Stored records:
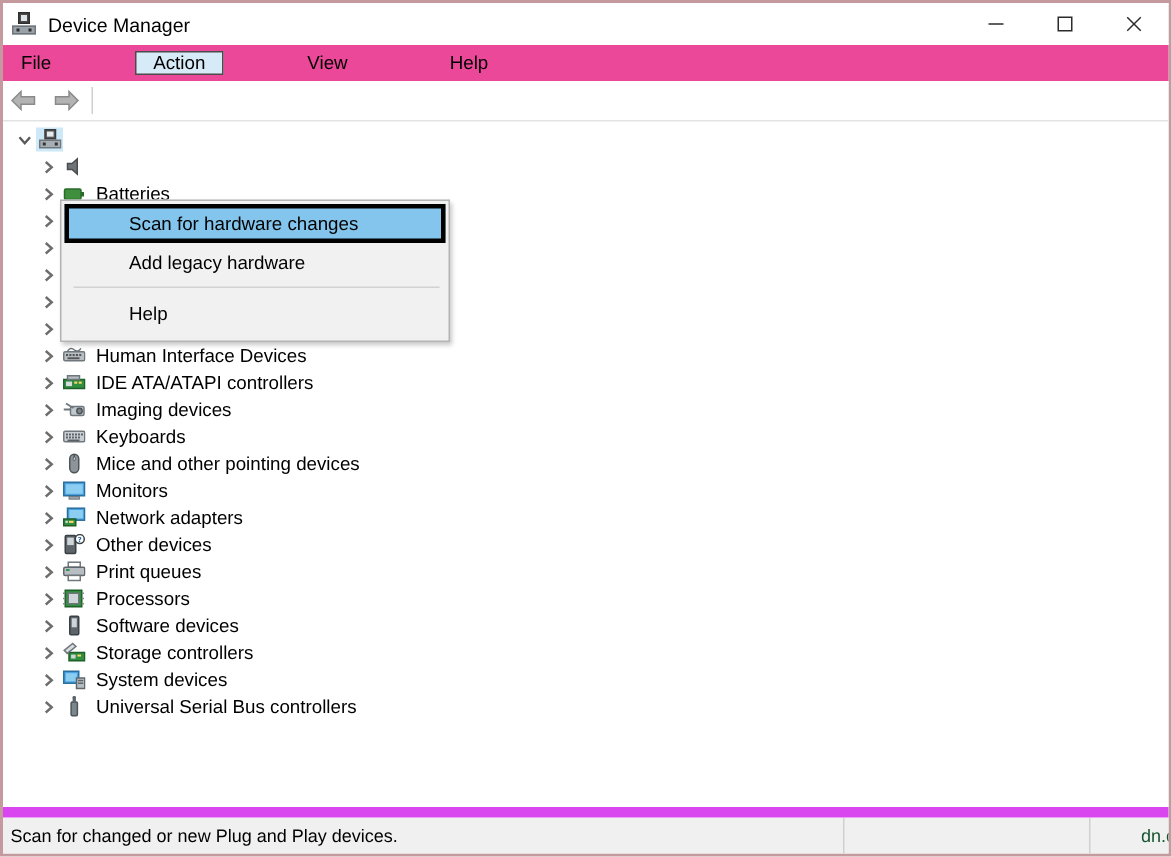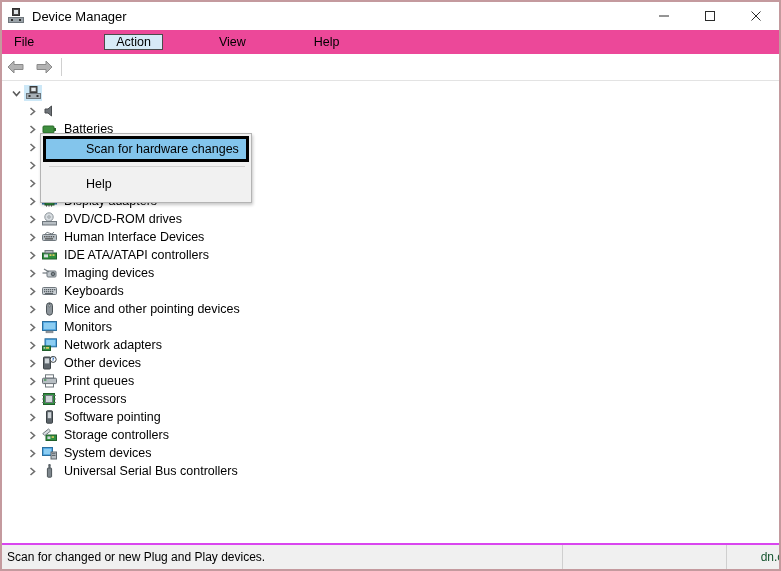--- a/index.html
+++ b/index.html
@@ -126,7 +126,6 @@
   .menu-item.open {
     background: #d7eaf7;
     border: 1px solid #4b4b4b;
-    margin-left: 14px;
   }
 
   

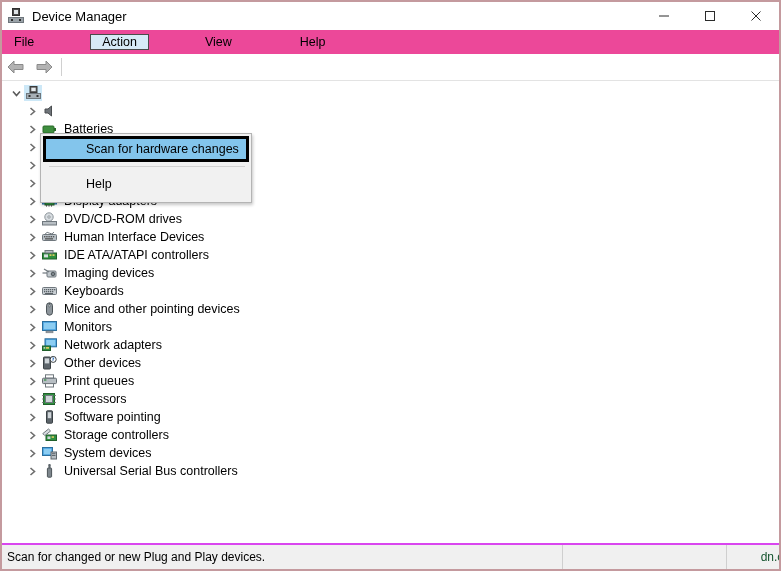--- a/index.html
+++ b/index.html
@@ -158,7 +158,7 @@
     position: relative;
     background: #ffffff;
     overflow: hidden;
-    border-bottom: 2px solid #d946ef;
+    border-bottom: 7px solid #d946ef;
   }
   #tree {
     position: absolute;

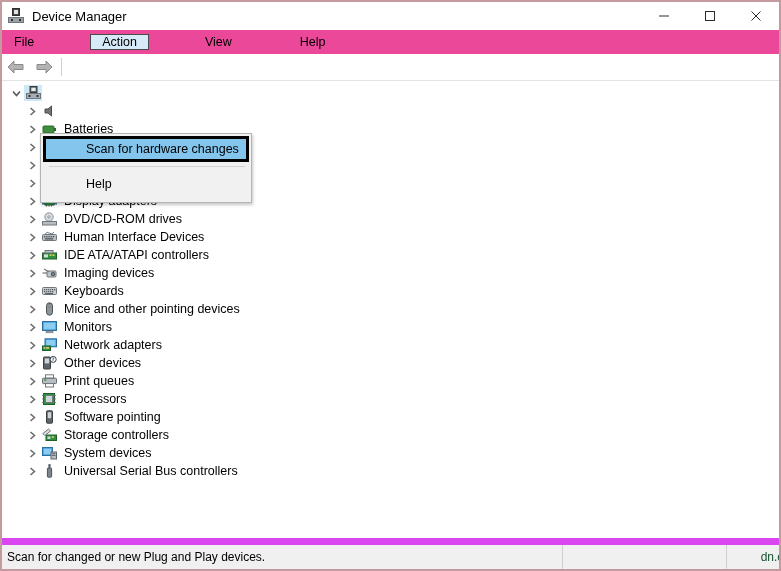--- a/index.html
+++ b/index.html
@@ -207,7 +207,7 @@
     position: absolute;
     left: 38px;
     top: 52px;
-    width: 212px;
+    width: 260px;
     background: #f1f1f1;
     border: 1px solid #b4b4b4;
     box-shadow: 1px 2px 3px rgba(0,0,0,0.22);

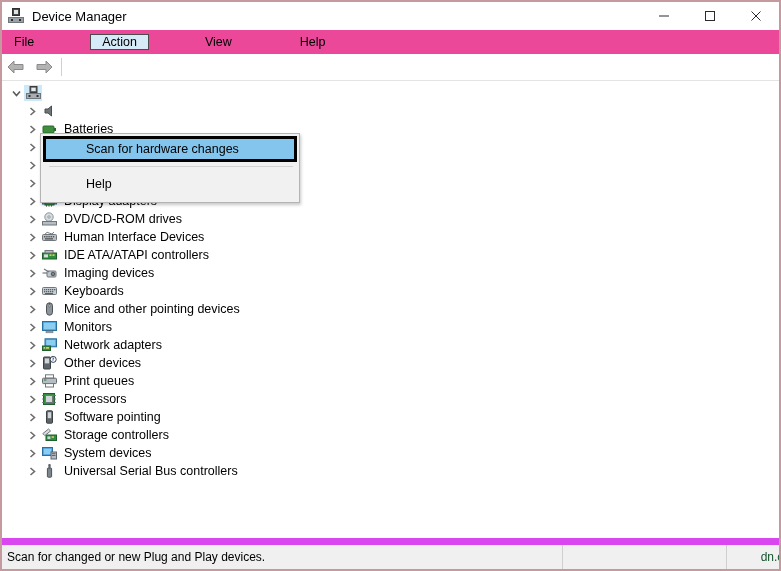--- a/index.html
+++ b/index.html
@@ -713,6 +713,7 @@
 
     <div id="dropdown">
       <div class="dd-item highlight">Scan for hardware changes</div>
+      <div class="dd-item">Add legacy hardware</div>
       <div class="dd-sep"></div>
       <div class="dd-item">Help</div>
     </div>

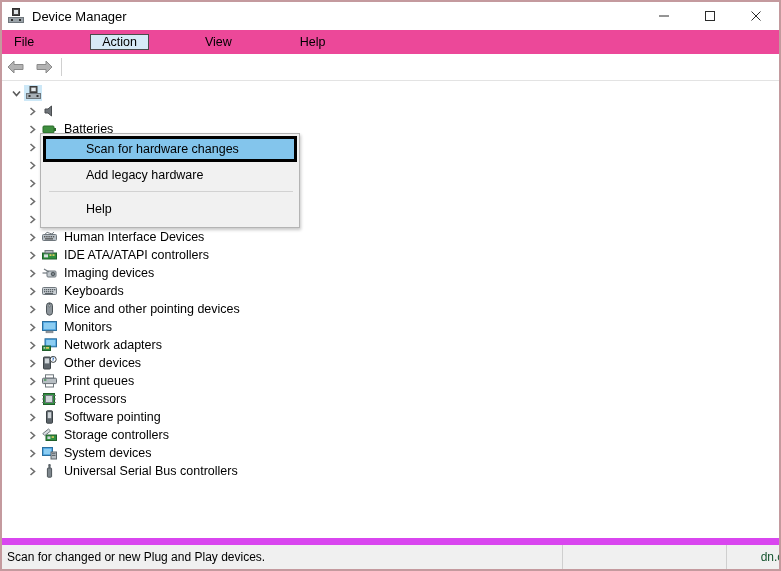--- a/index.html
+++ b/index.html
@@ -654,7 +654,7 @@
             <rect x="5.8" y="2.2" width="3.4" height="6" fill="#cfd5d9"></rect>
           </svg>
         </span>
-        <span class="lbl">Software pointing</span>
+        <span class="lbl">Software devices</span>
       </div>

Work to complete → Without the pictures, restate all of the entries above verbatim.

Response →
--- a/index.html
+++ b/index.html
@@ -126,7 +126,6 @@
   .menu-item.open {
     background: #d7eaf7;
     border: 1px solid #4b4b4b;
-    margin-left: 14px;
   }
 
   

--- a/index.html
+++ b/index.html
@@ -158,7 +158,7 @@
     position: relative;
     background: #ffffff;
     overflow: hidden;
-    border-bottom: 2px solid #d946ef;
+    border-bottom: 7px solid #d946ef;
   }
   #tree {
     position: absolute;

--- a/index.html
+++ b/index.html
@@ -207,7 +207,7 @@
     position: absolute;
     left: 38px;
     top: 52px;
-    width: 212px;
+    width: 260px;
     background: #f1f1f1;
     border: 1px solid #b4b4b4;
     box-shadow: 1px 2px 3px rgba(0,0,0,0.22);

--- a/index.html
+++ b/index.html
@@ -713,6 +713,7 @@
 
     <div id="dropdown">
       <div class="dd-item highlight">Scan for hardware changes</div>
+      <div class="dd-item">Add legacy hardware</div>
       <div class="dd-sep"></div>
       <div class="dd-item">Help</div>
     </div>

--- a/index.html
+++ b/index.html
@@ -654,7 +654,7 @@
             <rect x="5.8" y="2.2" width="3.4" height="6" fill="#cfd5d9"></rect>
           </svg>
         </span>
-        <span class="lbl">Software pointing</span>
+        <span class="lbl">Software devices</span>
       </div>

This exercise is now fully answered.